Since blockchain is believed to have similar potential to disrupt global business operations, several major players seem to want to get involved in this developing technology. This appetite to support singers in the new arena is even more evident among venture capitalists with dong tells Cointelegraph : This is a generational opportunity not to be missed.
The token economy associated with blockchain startups also offers early adopters the opportunity to acquire cryptocurrencies that can increase in value in a short period of time. Even with acquisition plans that allow venture capital funds to make a significant commitment to these tokens, the returns often exceed their original capital investment.
Interest on FFi and advances to investment
The growing importance of decentralized finance has led to a significant expansion of the cryptocurrency market through activities such as strike and protocol management. According to Baek Kim, investment director at VC Hashed Fund: The most important thing about investing in crypto VC is that it is also the ticket to participate in crypto networks as a shareholder. He added others:
Cryptocurrency portfolios allow investors to participate and contribute to the ecosystem in a much more exciting way than traditional equity investments – through equity investments, node trading, management offers, cash downloads and more. VCs’ involvement in crypto and blockchain projects means that you can participate in this paradigm shift not only as an investor, but also as a participant.

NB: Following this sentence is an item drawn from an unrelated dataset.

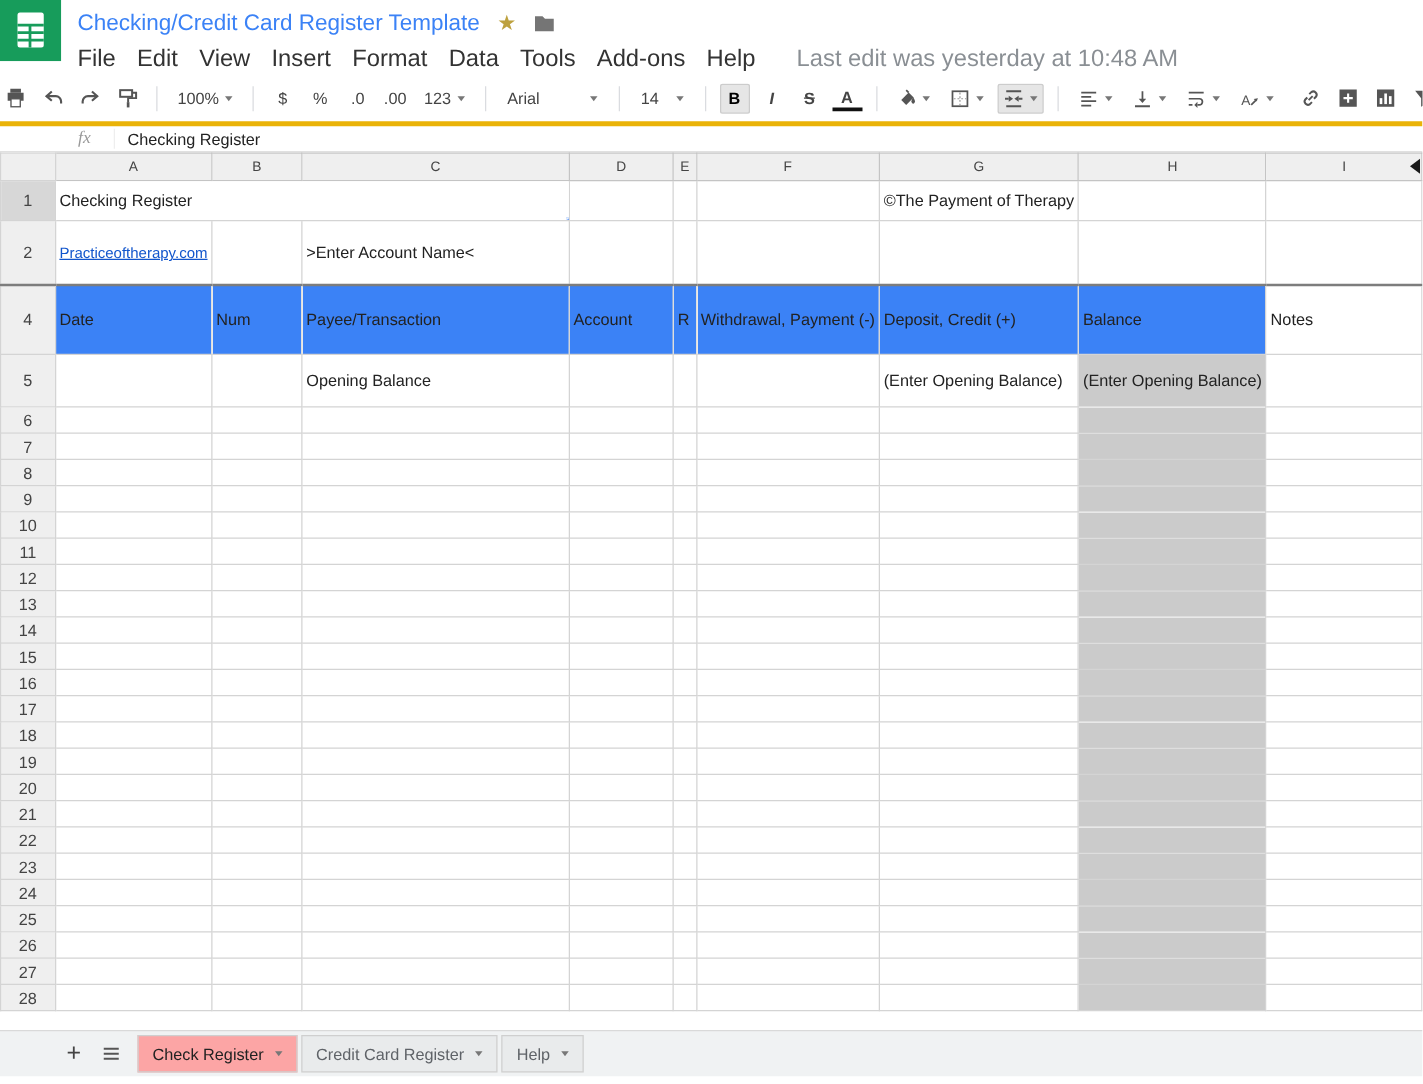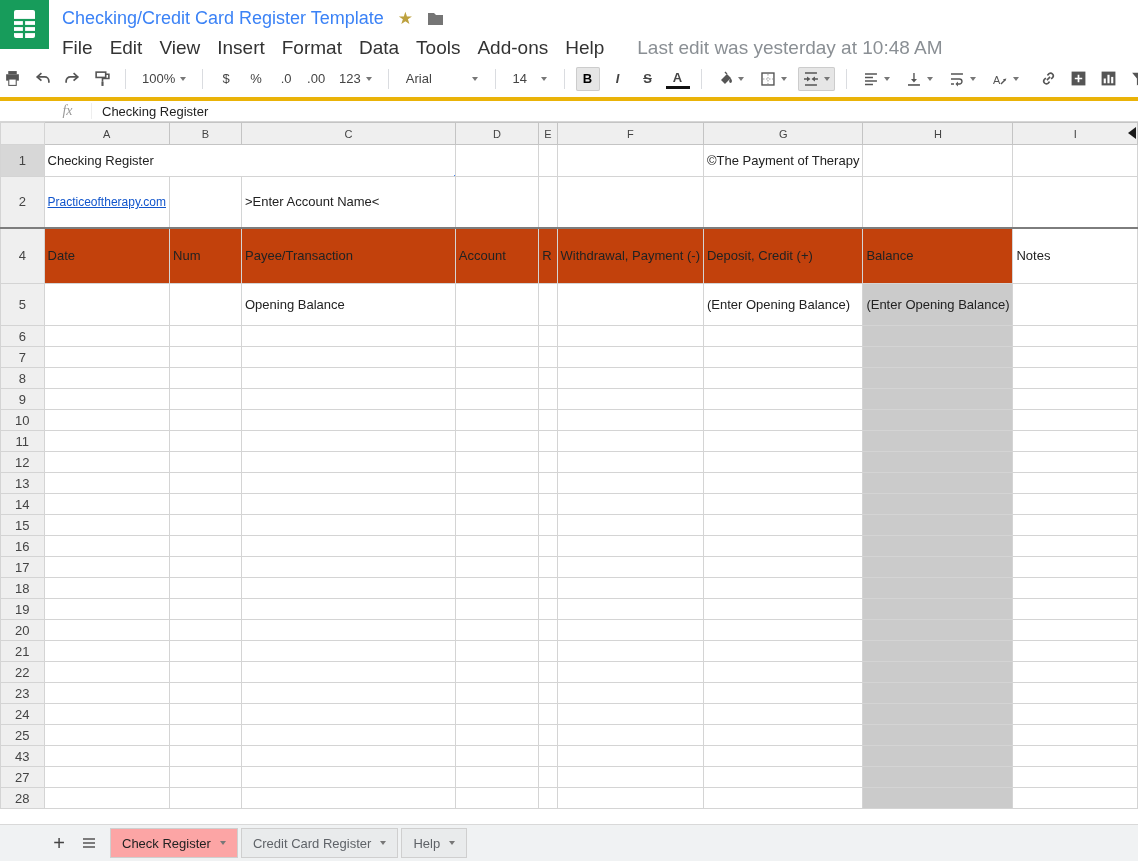"Date" .yellow { background: #c2410c -> #3b82f6 }
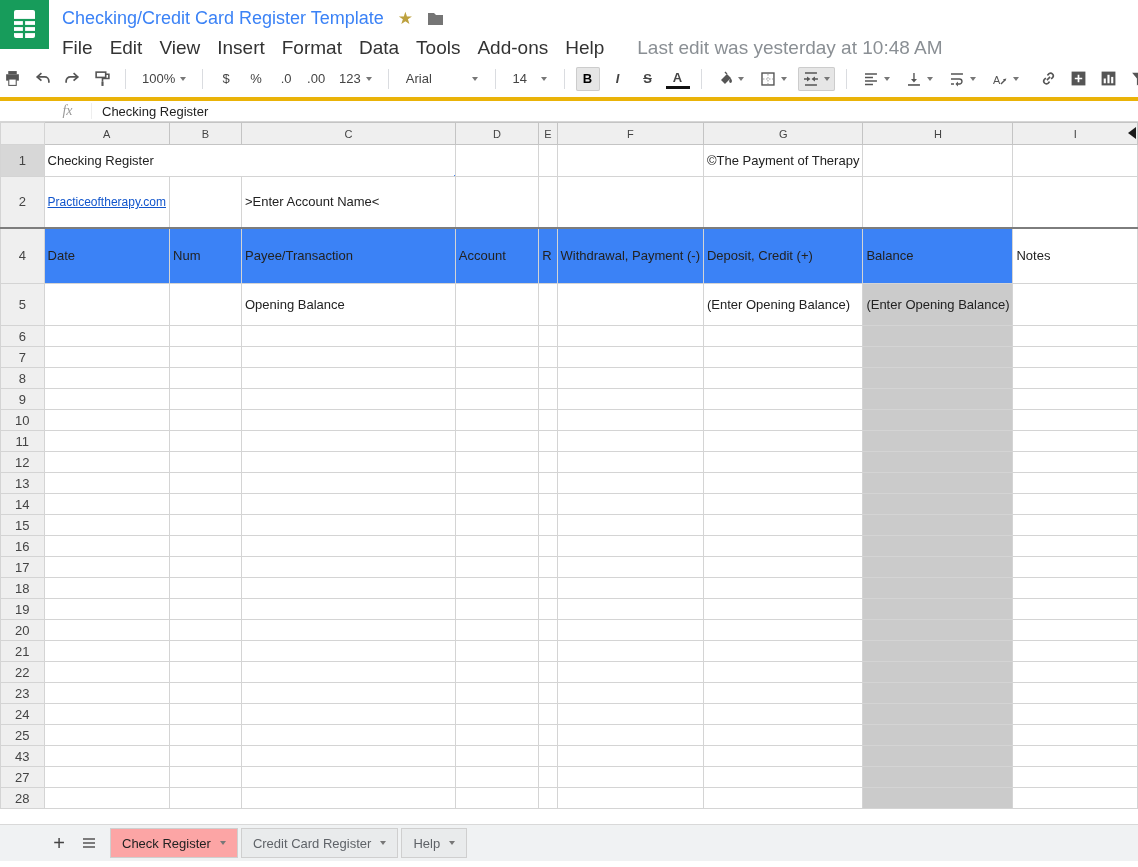"43" td.rowhdr { text: 43 -> 26 }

This growing appetite for blockchain startups is not limited to established players in the still nascent crypto space. New projects, especially in the area of deFi, are also attracting a lot of interest from private equity firms who are early sponsors for the next blue ship in the area of deFi.
Speaking to Cointelegraph, Rob Weir, COO of emerging DeFi platform Jigstack, said that raising investment from venture capital funds was the easiest part of the funding process. According to Weir, new blockchain designs must take into account things like exercise schedules and the impact of equity tokens on the future actions of their native coin prices.
Weir said it is important to weigh these important issues for new projects to determine how tokens should be allocated for private and public funding, adding: Companies need a significant amount of equity tokens and are consolidating much of what could become selling pressure. If they keep their promises, they are worth the sacrifice. He also added that doctorates in the community make you shy and carry other risks.
Startup support from private investors is also a growing trend in 2021, particularly given the increase in projects launched at DCO startup sites. Launchpads often use a tiered subscription plan that gives native coin holders access to a project’s token distribution prior to public listing.
According to cryptocurrency aggregator CryptoDiffer, the top 10 platforms in the startup market posted average returns on investments ranging from 11.3% to 68.2% in 2021.